Claimant suggests that since he had peripheral neuropathy for a number of years prior to working for Employer, and he had no foot complaints or ulcerations, therefore, it must have been the amount of walking and standing he was doing for Employer that caused the onset of foot complaints. However, that assertion overlooks the fact that, by the accounts of all the doctors, the peripheral neuropathy is a progressive disease, especially if the root cause of it, in this case the chronic renal failure, is also continuing to progressively worsen. It seems appropriate, based on the accounts of the medical experts, to find that the hypertension, cardiovascular condition and chronic renal failure conditions were all inter-related, in that, the conditions were dependent on each other and all contributed to the peripheral polyneuropathy.
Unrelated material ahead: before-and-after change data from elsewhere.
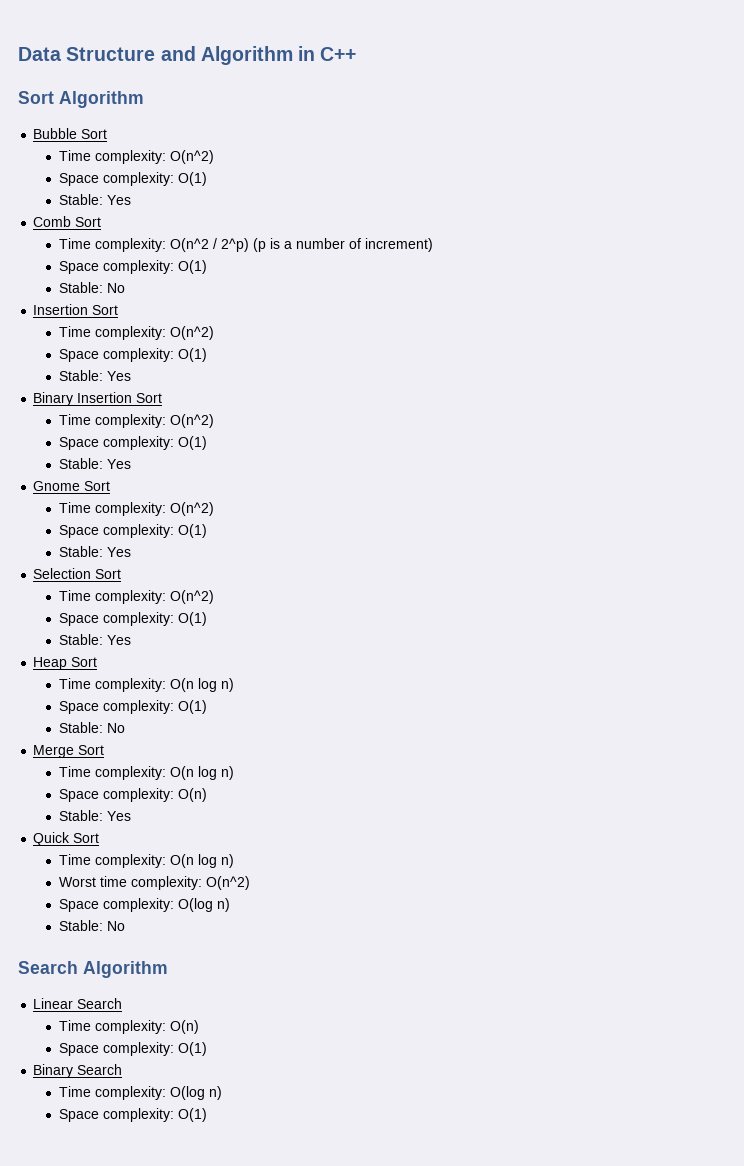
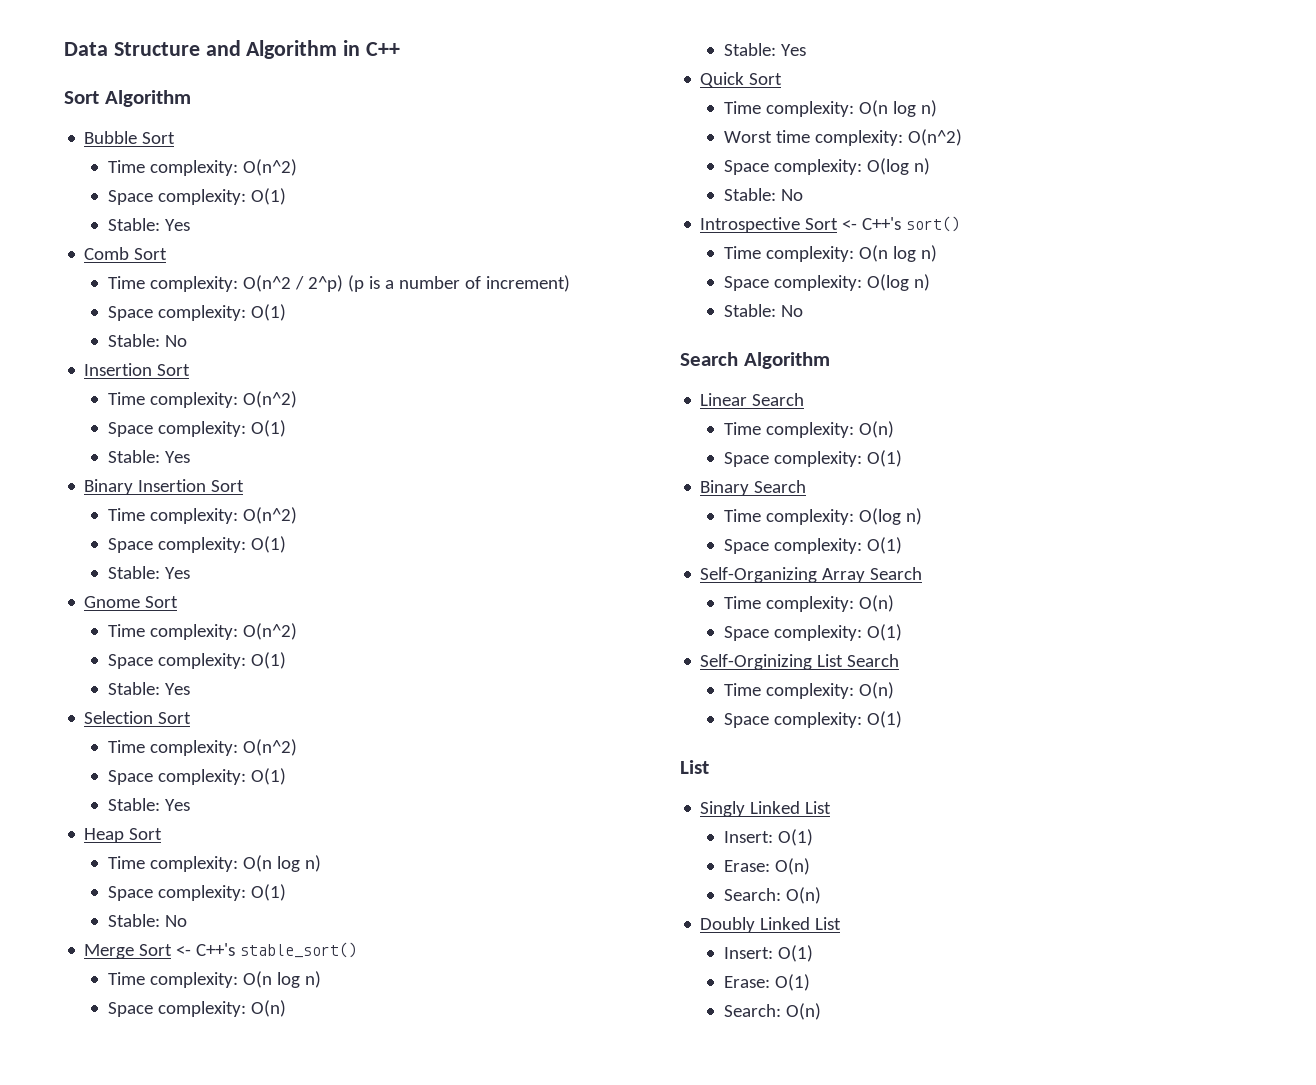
- Merge Sort
+ Merge Sort <- C++'s stable_sort()
+ Introspective Sort <- C++'s sort()
+ Time complexity: O(n log n)
+ Space complexity: O(log n)
+ Stable: No
+ Self-Organizing Array Search
+ Time complexity: O(n)
+ Space complexity: O(1)
+ Self-Orginizing List Search
+ Time complexity: O(n)
+ Space complexity: O(1)
+ List
+ Singly Linked List
+ Insert: O(1)
+ Erase: O(n)
+ Search: O(n)
+ Doubly Linked List
+ Insert: O(1)
+ Erase: O(1)
+ Search: O(n)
There can be no doubt upon reviewing the medical records in evidence that these conditions continued to progress during this time resulting in renal osteodystrophy and severe hyperparathyroidism, status post parathyroidectomy with autoimplantation in the right forearm in 2004, an angioplasty on August 25, 2005 following a positive stress test, and ultimately his kidney transplant on January 24, 2006. In that respect then, I find that Claimant had documented evidence of these progressive, debilitating conditions suggesting a systemic disease (peripheral neuropathy) as opposed to an occupational exposure as the cause of the foot conditions when, in fact, they finally surfaced.
The first and only physician to medically causally connect Claimant's foot problems to his work for Employer was Dr. Barry Feinberg, who only examined Claimant one time at the request of his attorney on April 20, 2006. As documented in his report and testimony, I find that Dr. Feinberg had a rather limited understanding of Claimant's work activities for Employer. The only thing he had to rely on in that regard was Claimant's own statement to the doctor. He had no job description or any other documentation regarding those job duties. His understanding was that he was basically on his feet all day, but he also had no idea how far he might have to walk over the course of the day, and no idea what type of shoes he was wearing during the workday. He also did not know the extent, if any, of the walking Claimant did outside of work. Dr. Feinberg did have some idea of the extent of Claimant's progressive medical conditions, but he apparently did not have a complete history, because his report had no mention of the 2005 cardiac cath procedure that was performed after a positive stress test or the 2004 diagnosis of severe hyperparathyroidism, status post parathyroidectomy with autoimplantation in the right
forearm in 2004. Additionally, he apparently did not have an accurate history of Claimant's right foot problems because a review of medical records and the physical examination sections of the report really contained nothing about the treatment Claimant had received for the right foot, nor any positive findings on the physical examination of the right foot. On the basis of these omissions, inaccuracies or incomplete histories, I find that Dr. Feinberg's medical causation opinion on Claimant's bilateral foot condition is not competent, credible or reliable, and cannot be used as a basis for an award of compensation in this case.
On the other hand, I find that the testimony of Dr. Russell Cantrell regarding the medical causation of Claimant's bilateral foot condition is competent, credible and reliable. Dr. Cantrell had a much more detailed understanding of Claimant's work activities for Employer. He had a good understanding of Claimant's other progressive medical conditions that affected the peripheral neuropathy in the lower extremities, and his physical examination clearly revealed findings in both lower extremities and feet that were apparently left out of Dr. Feinberg's report. Additionally, I find that Dr. Cantrell provided a solid explanation for his opinion that the foot problems and ulcerations were related to Claimant's peripheral neuropathy even absent any work exposure. He explained that ulcerations, such as those described in the medical records, are commonly seen in individuals with these medical conditions whether they have a standing or sedentary job. He explained that the real causes of the ulcerations were the microvascular disease from the hypertension and the peripheral edema from the chronic renal disease along with the reduction in sensation from the peripheral polyneuropathy that adversely affects an individual's ability to feel pain, and, thus, allows the ulcerations to form and progress. Also, while Dr. Stephen Schuman did not specifically make a medical causation opinion on the bilateral foot condition, he did indicate in his testimony that he agreed with Dr. Cantrell's opinion and explanation of this condition.
As Dr. Feinberg was the only physician to find an occupational disease and medically causally relate that condition to Claimant's employment for Employer, and as Dr. Feinberg's opinions in that regard are not competent, credible or persuasive for the reasons listed above, I find that Claimant has failed to meet his burden of proving the presence of an occupational disease that arose out of or in the course of employment, or that was medically causally related to it.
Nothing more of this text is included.